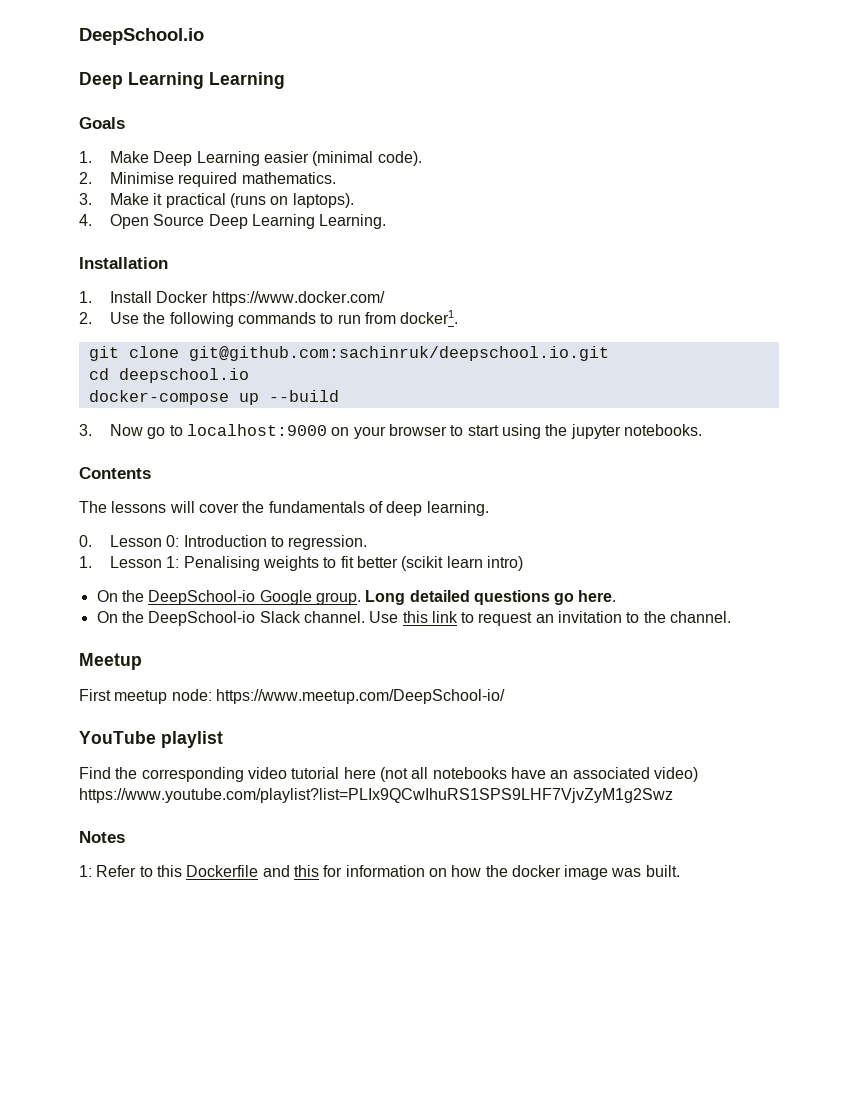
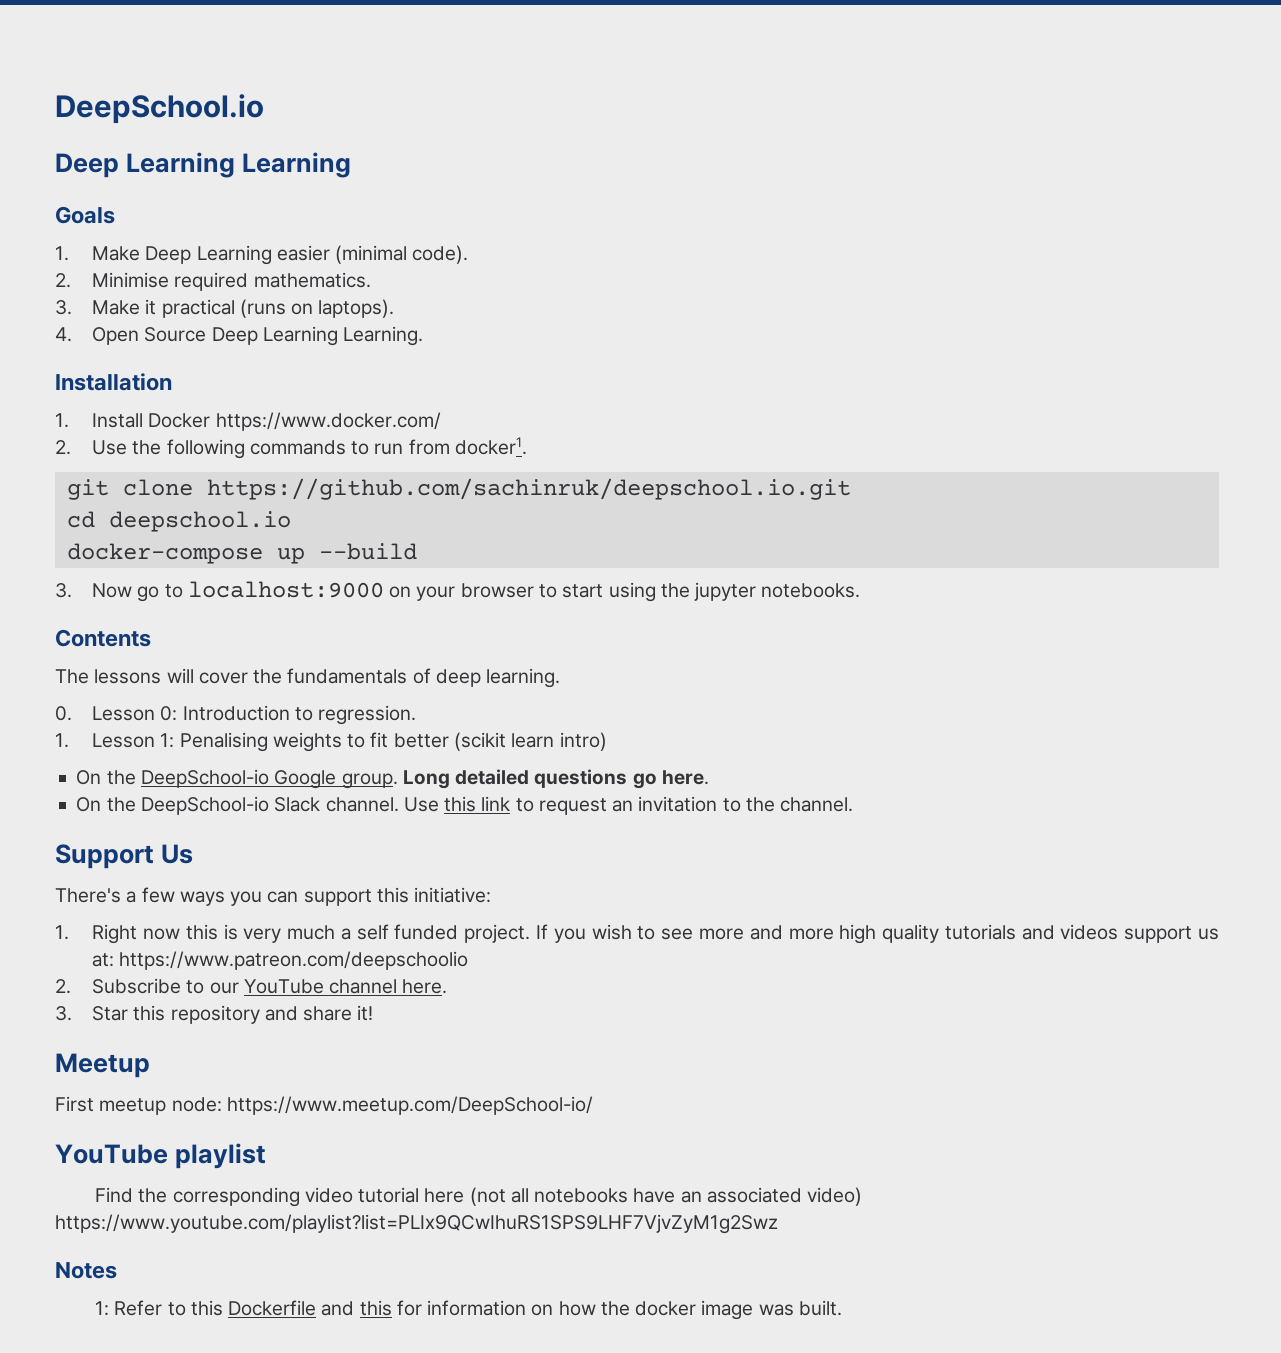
[188,346,609,361] git@github.com:sachinruk/deepschool.io.git -> [206,478,851,500] https://github.com/sachinruk/deepschool.io.git
(732, 617) none -> [55,844,194,869] [55,887,492,906] [55,924,1219,944] [92,951,469,970] [55,978,448,994] [55,1005,374,1024] // Support Us // There's a few ways you can support this initiative: // 1. Right now this is very much a self funded project. If you wish to see more and more high quality tutorials and videos support us at: https://www.patreon.com/deepschoolio // 2. Subscribe to our YouTube channel here. // 3. Star this repository and share it!

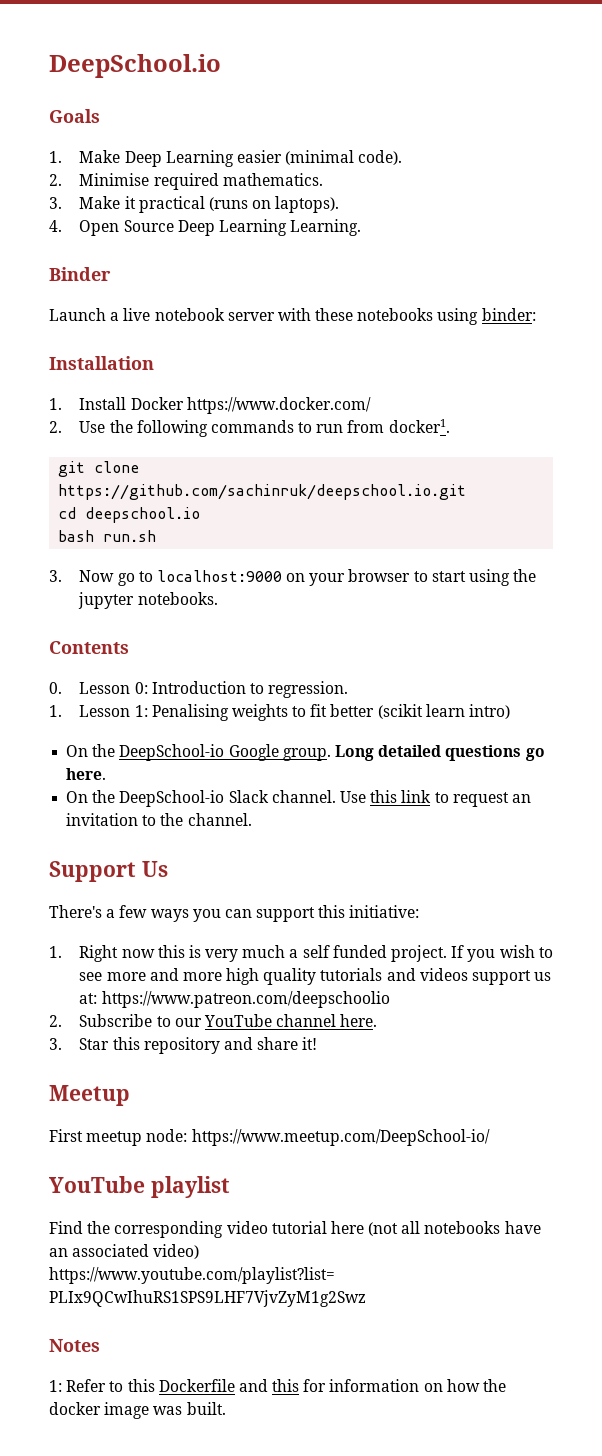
[55,152,352,178] // Deep Learning Learning -> (221, 66) none
(424, 336) none -> [49,267,111,281] [49,308,536,325] // Binder // Launch a live notebook server with these notebooks using binder:
[66,543,417,564] docker-compose up --build -> [58,530,157,542] bash run.sh
[55,668,561,688] // The lessons will cover the fundamentals of deep learning. -> (129, 647) none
= = = = =
§ **Task objective**
Return the preceding entries exactly, each word as given, but leave out any picture.

§ **Written answer**
[188,346,609,361] git@github.com:sachinruk/deepschool.io.git -> [206,478,851,500] https://github.com/sachinruk/deepschool.io.git
(732, 617) none -> [55,844,194,869] [55,887,492,906] [55,924,1219,944] [92,951,469,970] [55,978,448,994] [55,1005,374,1024] // Support Us // There's a few ways you can support this initiative: // 1. Right now this is very much a self funded project. If you wish to see more and more high quality tutorials and videos support us at: https://www.patreon.com/deepschoolio // 2. Subscribe to our YouTube channel here. // 3. Star this repository and share it!

[55,152,352,178] // Deep Learning Learning -> (221, 66) none
(424, 336) none -> [49,267,111,281] [49,308,536,325] // Binder // Launch a live notebook server with these notebooks using binder:
[66,543,417,564] docker-compose up --build -> [58,530,157,542] bash run.sh
[55,668,561,688] // The lessons will cover the fundamentals of deep learning. -> (129, 647) none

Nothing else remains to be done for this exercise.